Osteoma Cutis in the Setting of Split-Thickness Skin Graft with Chronic Ulcers – Drexel – May 14, 2014

Presented by: Jaryd Freedman, MD, and Mark Abdelmalek, MD

Drexel University College of Medicine

May 16, 2014

Osteoma cutis (OC) is a subtype of heterotopic bone formation in which foci of bone develop in the skin. This uncommon entity is traditionally classified as either primary or secondary. While both forms are uncommon, secondary OC is more common than primary OC accounting for 75-85% of cases.

In primary OC, foci of bone develop in the absence of an associated skin lesion. There are five syndromes associated with primary OC: fibrodysplasia ossificans progressiva, progressive osseous heteroplasia, Albright hereditary osteodystrophy, plate-like osteoma, and multiple miliary osteoma cutis.

In secondary OC, bone develops within a preexisting skin lesion. Secondary OC, also known as metaplastic ossification, has been reported to occur secondary to traumatic lesions, scars, connective tissue diseases, nephrogenic systemic fibrosis, and benign and malignant neoplasms including nevi (termed nevus of Nanta), basal cell carcinomas, squamous cell carcinomas, pilomatricomas, trichoepitheliomas, dermatofibromas, lipomas, and organoid nevi.

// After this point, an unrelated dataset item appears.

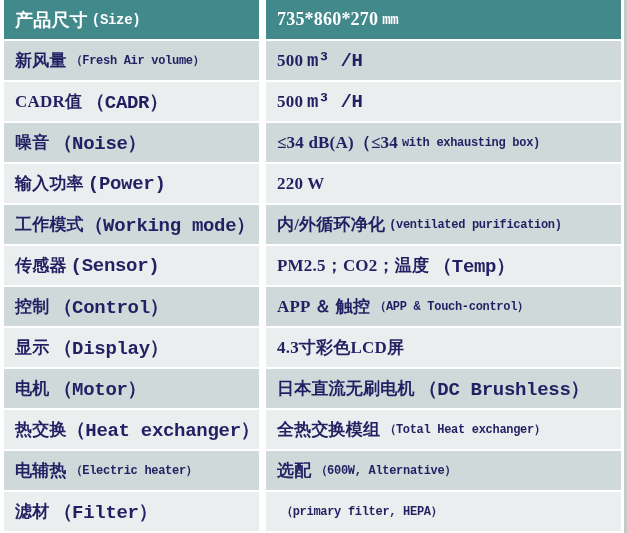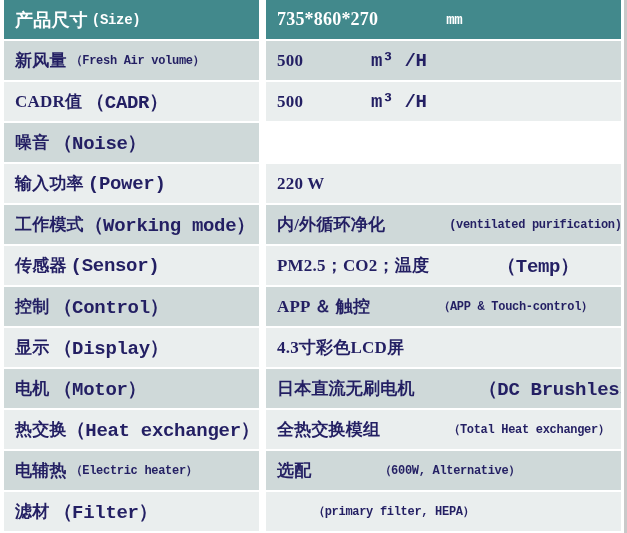"735*860*270" .cell-value { gap: 32px -> none }
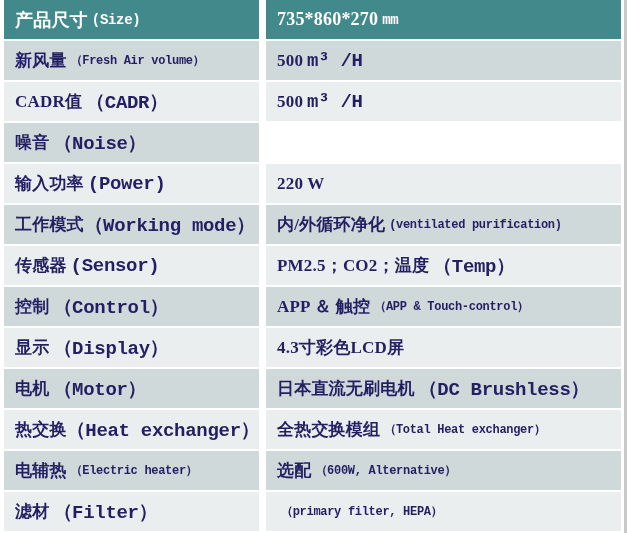"≤34 dB(A)（≤34" div.cell { html: none -> <div> <span>≤34 dB(A)（≤34</span> <span></span> <span>with exhausting box)</span> </div> }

Secondary OC typically develops through intramembranous bone formation. While the pathogenesis has yet to be elucidated, recent literature points to inappropriate cell signaling leading to mesenchymal stem cells developing into bone-forming cells. On histopathology, there are large spicules of bone present in the reticular dermis or subcutaneous tissue in association with a primary lesion. Often cement lines and a primitive haversian system can be seen. Occasionally osteoblastic activity can be seen, however osteoclasts are uncommon. Rarely hematopoietic stem cells can be seen within the osteoma.

OC in association with a split-thickness skin graft has yet to be reported in the literature. However, there are many reports of osteomas occurring within abdominal surgical scars. These are most often associated with abdominal scars near the xyphoid process or pubic bone. Thus, it has been hypothesized that the etiology of abdominal scar osteoma involves seeding of the scar with osteoblasts from these bones into the wound. The literature regarding abdominal scars with osteomas suggests that OC in scars is a harmless incidental finding. OC may be a contributing factor to chronic ulcerations.

Further research regarding the role of osteoma cutis in preventing the healing of chronic wounds is needed. Potential mechanisms may involve mechanical inhibition of reepithelialization, providing foci for bacterial colonization, or promoting a cytokine milieu which inhibits healing.